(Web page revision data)
◆ ◆ ◆ ◆

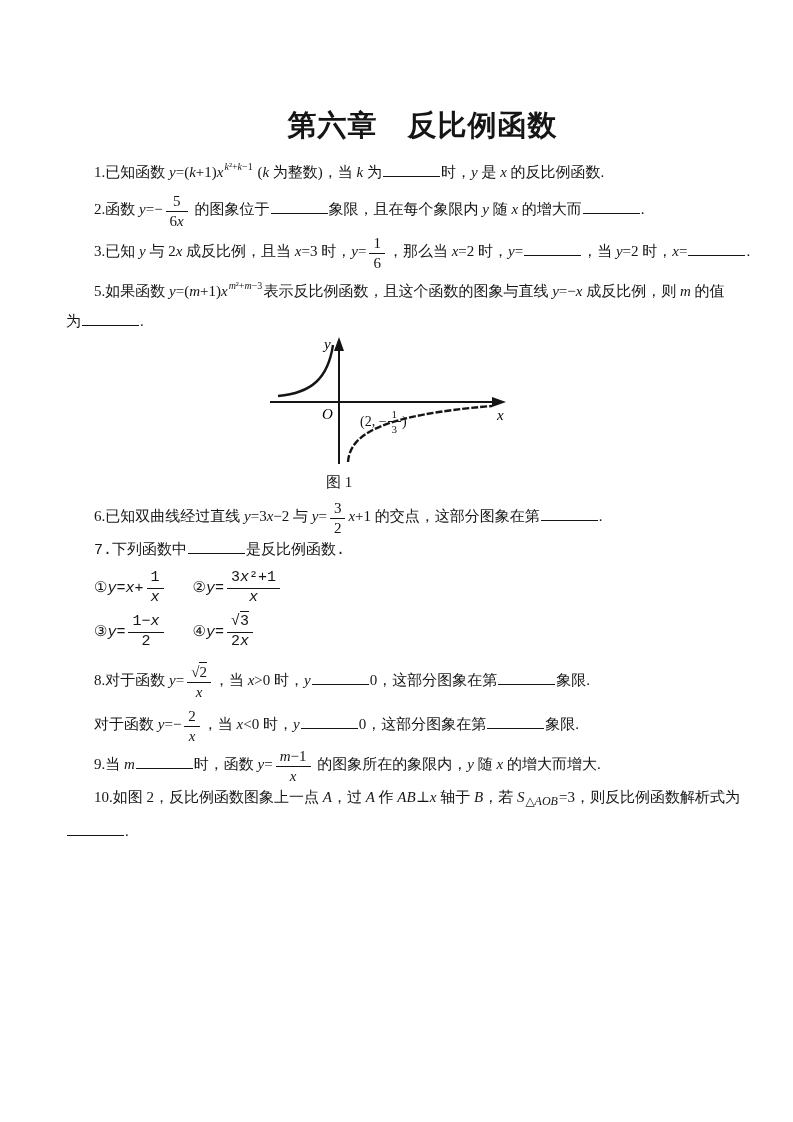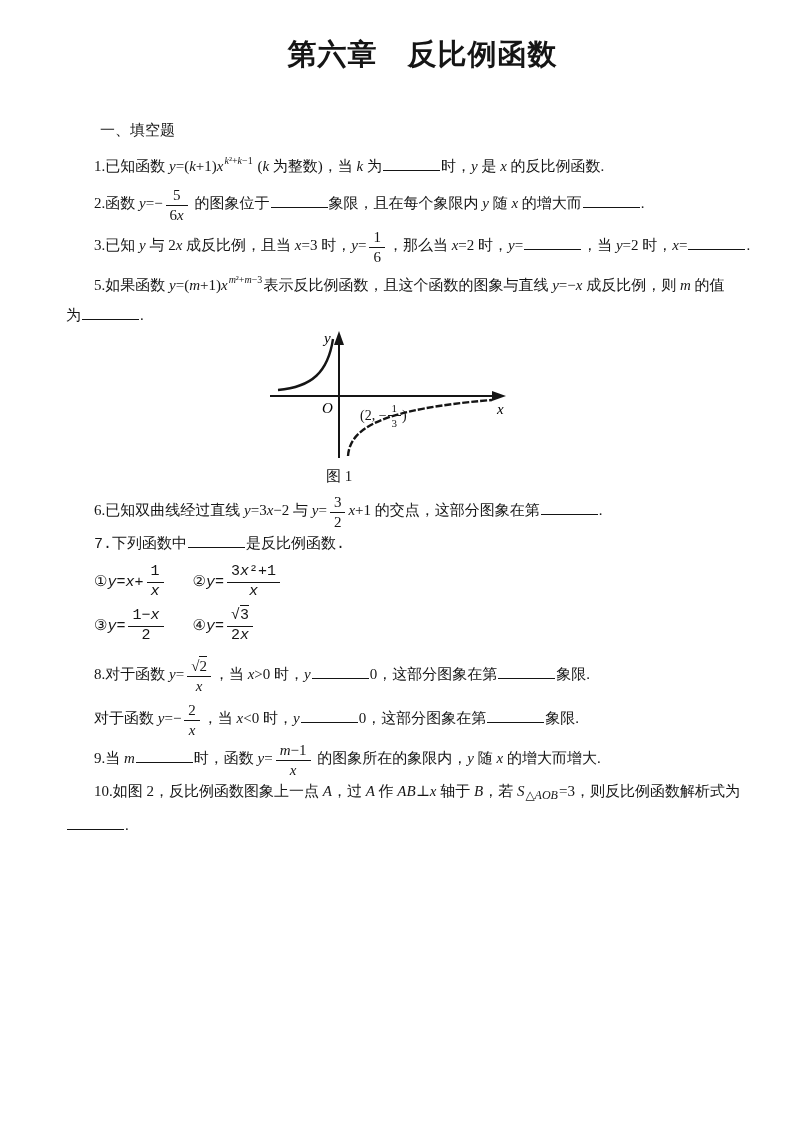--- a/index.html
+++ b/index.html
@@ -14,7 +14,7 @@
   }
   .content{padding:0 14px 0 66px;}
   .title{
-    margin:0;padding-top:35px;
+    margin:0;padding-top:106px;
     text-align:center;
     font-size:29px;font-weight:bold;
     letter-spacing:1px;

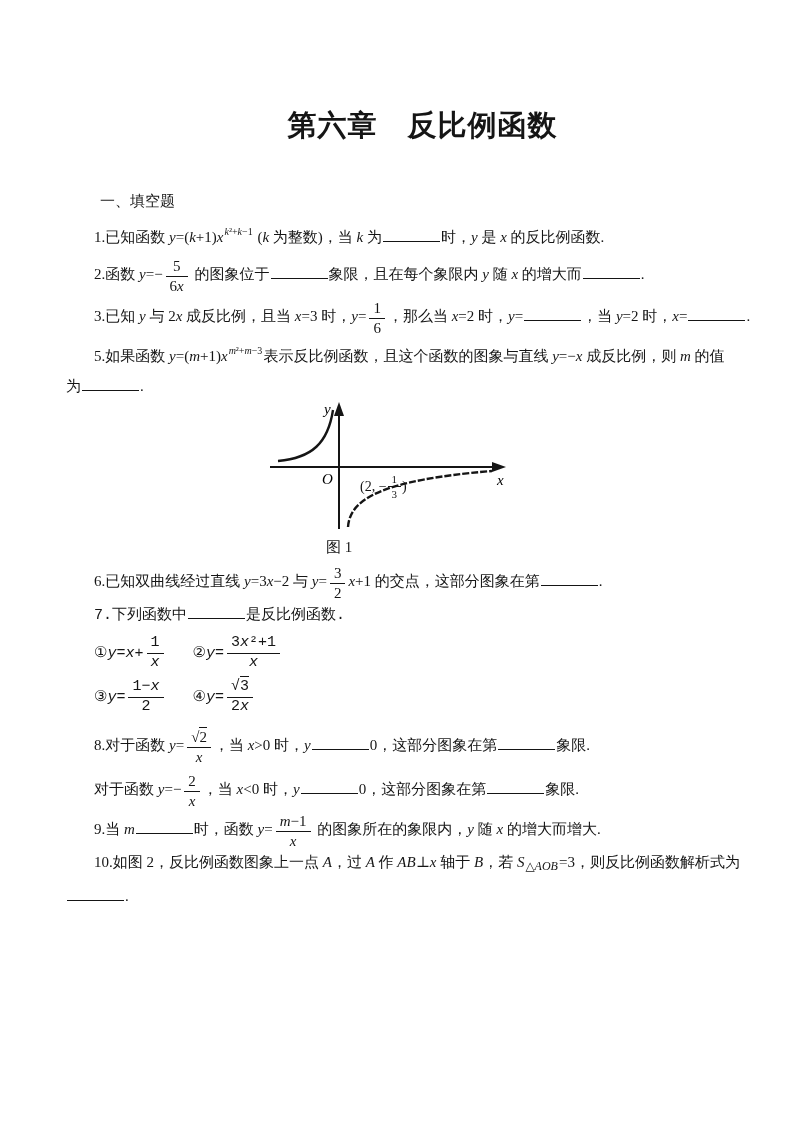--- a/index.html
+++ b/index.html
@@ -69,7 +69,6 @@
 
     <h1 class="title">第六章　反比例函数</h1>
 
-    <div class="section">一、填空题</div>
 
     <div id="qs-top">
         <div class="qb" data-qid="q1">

◆ ◆ ◆ ◆

AIM OF THE EXERCISE ->
An exact retyping of the entries, without images, is the required answer.

RESPONSE TO THE TASK ->
--- a/index.html
+++ b/index.html
@@ -14,7 +14,7 @@
   }
   .content{padding:0 14px 0 66px;}
   .title{
-    margin:0;padding-top:35px;
+    margin:0;padding-top:106px;
     text-align:center;
     font-size:29px;font-weight:bold;
     letter-spacing:1px;

--- a/index.html
+++ b/index.html
@@ -69,7 +69,6 @@
 
     <h1 class="title">第六章　反比例函数</h1>
 
-    <div class="section">一、填空题</div>
 
     <div id="qs-top">
         <div class="qb" data-qid="q1">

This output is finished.